Vasilyeva faces prosecution on 12 counts, including fraud, money-laundering and abuse of office.
Assets that Vasilyeva has been accused of embezzling include land in Moscow, the surrounding Moscow Region, and the Black Sea coast and an oil shipment terminal near Murmansk, prosecutors said.
Vasilyeva’s former boss, Serdyukov, remains a witness in the case, according to his lawyer Genrikh Padva.
Vasilyeva is currently under house arrest in her 13-bedroom luxury apartment in Moscow.
Other defendants in the fraud case include Yekaterina Smetanova, a former executive at Oboronservis, and her husband Maxim Zakutailo, the former head of an Air Force base.
Investigators said last year that the Oboronservis case had incurred damages of around 6.7 billion rubles ($208 million).
Investigators have to date managed to reverse the sale by the government of shares in the 31st State Design Institute of Special Construction that were worth over 190 million rubles ($6 million), but that were sold off at knockdown prices to two private companies.

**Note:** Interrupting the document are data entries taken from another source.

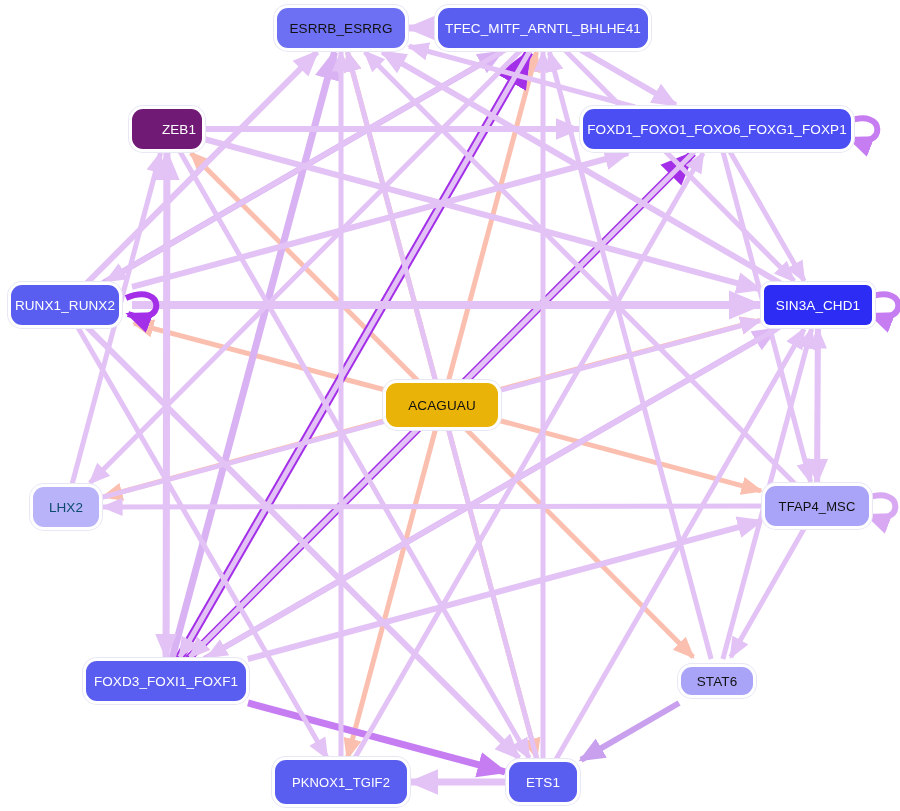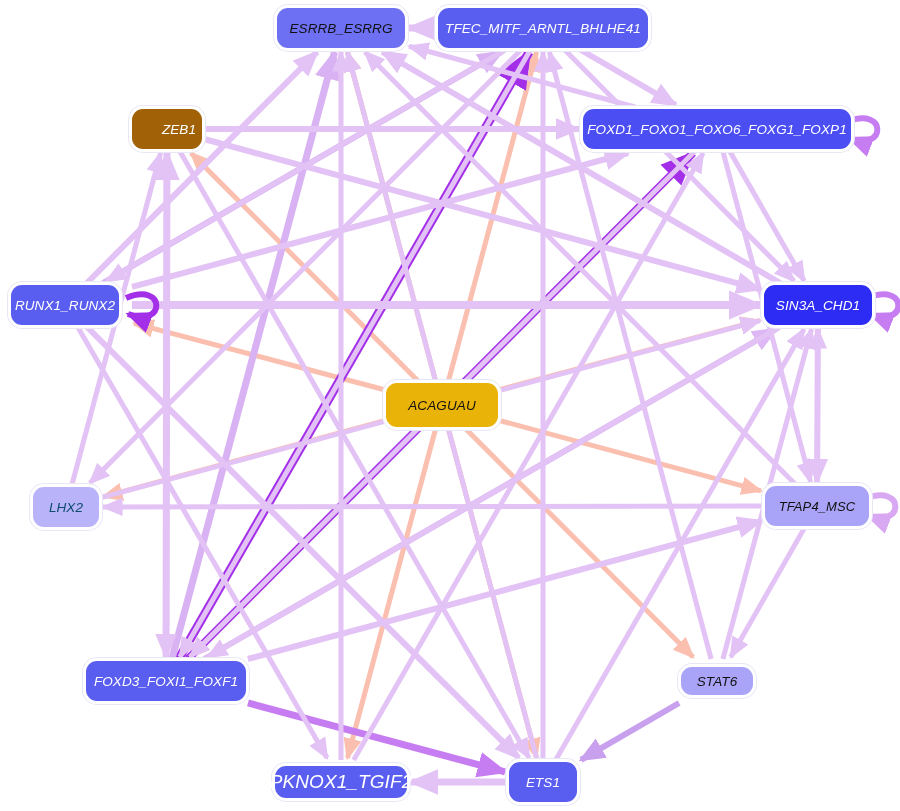--- a/index.html
+++ b/index.html
@@ -39,7 +39,6 @@
   }
   .node-label {
     pointer-events: none;
-    font-style: italic;
   }
 </style>
 </head>

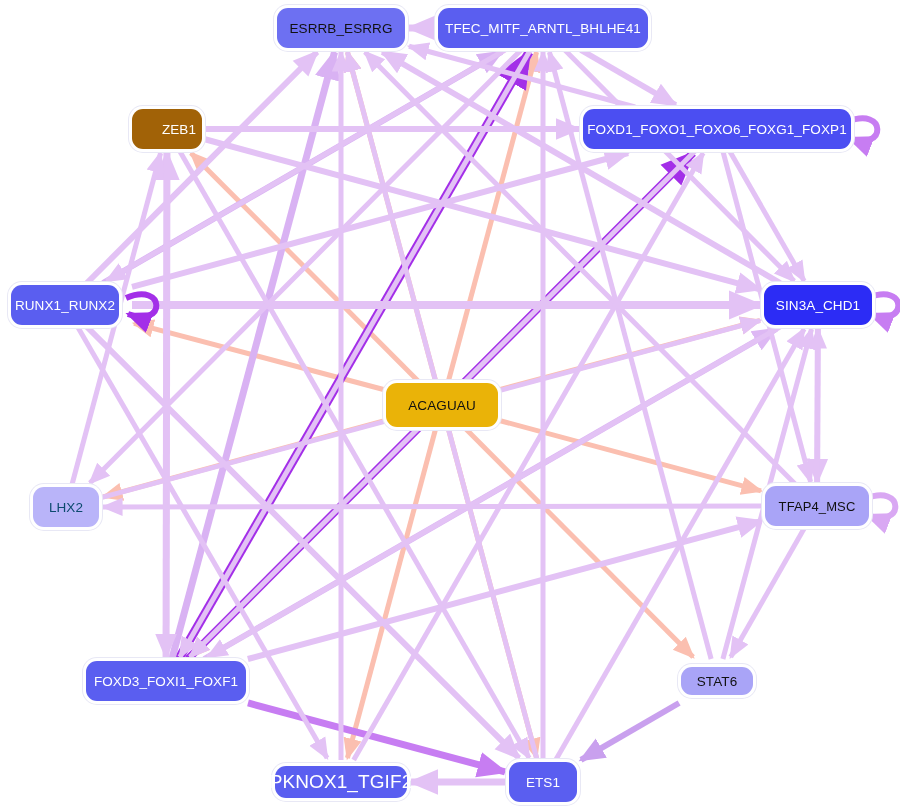--- a/index.html
+++ b/index.html
@@ -145,7 +145,7 @@
       <div class="node" style="left: 543px; top: 28px; width: 210px; height: 40px; background: rgb(90, 94, 240); color: rgb(255, 255, 255); font-size: 13.5px;">
         <span class="node-label">TFEC_MITF_ARNTL_BHLHE41</span>
       </div>
-      <div class="node" style="left: 167px; top: 129px; width: 70px; height: 40px; background: #a16207; color: rgb(255, 255, 255); font-size: 13.5px; padding-left: 24px;">
+      <div class="node" style="left: 167px; top: 129px; width: 70px; height: 40px; background: #701a75; color: rgb(255, 255, 255); font-size: 13.5px; padding-left: 24px;">
         <span class="node-label">ZEB1</span>
       </div>
       <div class="node" style="left: 717px; top: 129px; width: 268px; height: 40px; background: rgb(75, 78, 242); color: rgb(255, 255, 255); font-size: 13.5px;">

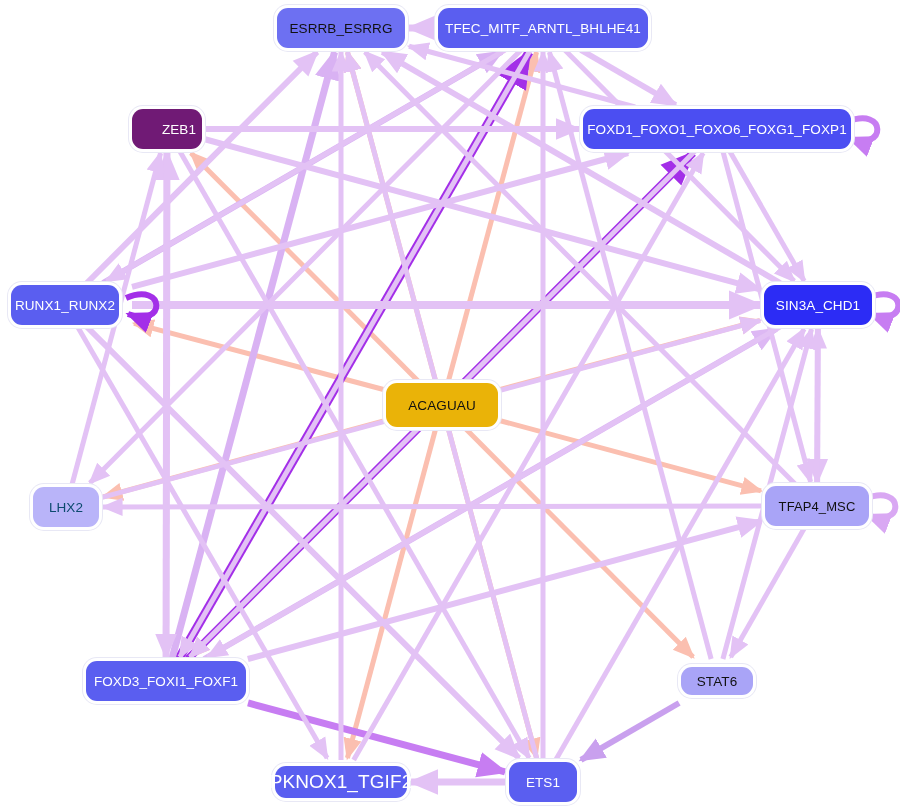--- a/index.html
+++ b/index.html
@@ -154,7 +154,7 @@
       <div class="node" style="left: 65px; top: 305px; width: 108px; height: 40px; background: rgb(90, 94, 240); color: rgb(255, 255, 255); font-size: 13.5px;">
         <span class="node-label">RUNX1_RUNX2</span>
       </div>
-      <div class="node" style="left: 818px; top: 305px; width: 108px; height: 40px; background: rgb(44, 44, 245); color: rgb(255, 255, 255); font-size: 13.5px;">
+      <div class="node" style="left: 818px; top: 305px; width: 108px; height: 40px; background: rgb(44, 44, 245); color: rgb(255, 255, 255); font-size: 13.5px; border-radius: 6px;">
         <span class="node-label">SIN3A_CHD1</span>
       </div>
       <div class="node" style="left: 442px; top: 405px; width: 112px; height: 44px; background: #eab308; color: rgb(17, 17, 17); font-size: 13.5px;">

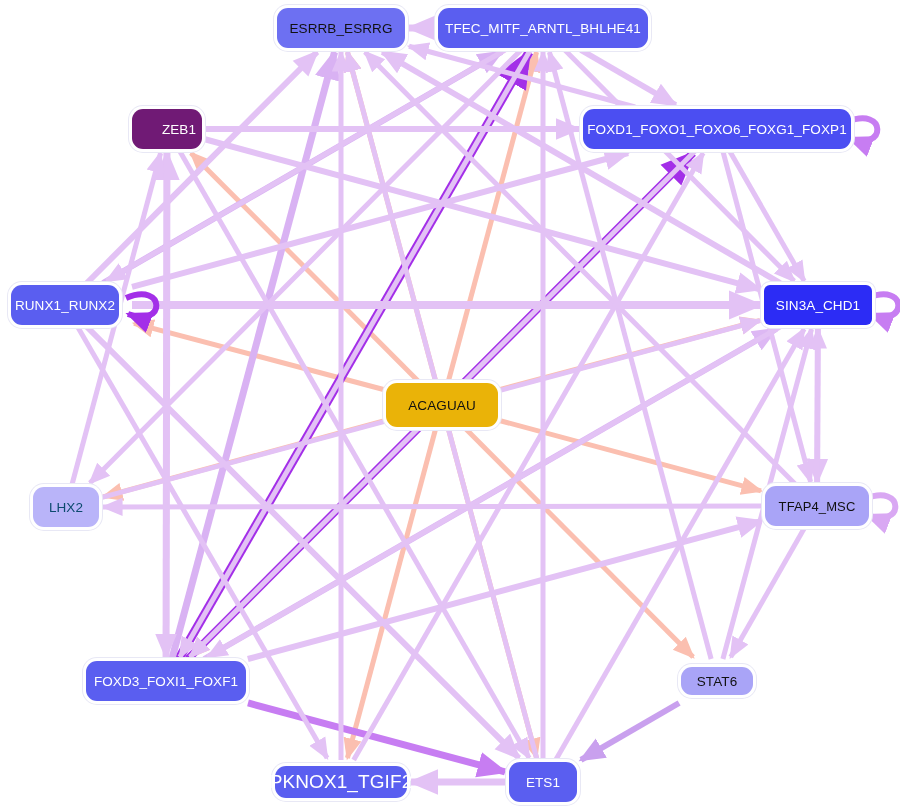--- a/index.html
+++ b/index.html
@@ -172,7 +172,7 @@
       <div class="node" style="left: 717px; top: 681px; width: 72px; height: 28px; background: rgb(169, 164, 247); color: rgb(17, 17, 17); font-size: 13.5px;">
         <span class="node-label">STAT6</span>
       </div>
-      <div class="node" style="left: 341px; top: 782px; width: 132px; height: 32px; background: rgb(90, 94, 240); color: rgb(255, 255, 255); font-size: 19px;">
+      <div class="node" style="left: 341px; top: 782px; width: 132px; height: 44px; background: rgb(90, 94, 240); color: rgb(255, 255, 255); font-size: 13px;">
         <span class="node-label">PKNOX1_TGIF2</span>
       </div>
       <div class="node" style="left: 543px; top: 782px; width: 68px; height: 40px; background: rgb(90, 94, 240); color: rgb(255, 255, 255); font-size: 13.5px;">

The institute, located in downtown Moscow, designed facilities for the country’s defense needs.
Probes into another 20 similar cases of financial wrongdoing at the Defense Ministry are ongoing.
Russia's defense sector has for years been plauged by rampant corruption.
The Prosecutor General’s Office said in July that the estimated financial cost of corruption uncovered in the Russian Armed Forces in 2013 had risen by five and a half times to over 4.4 billion rubles ($130 million).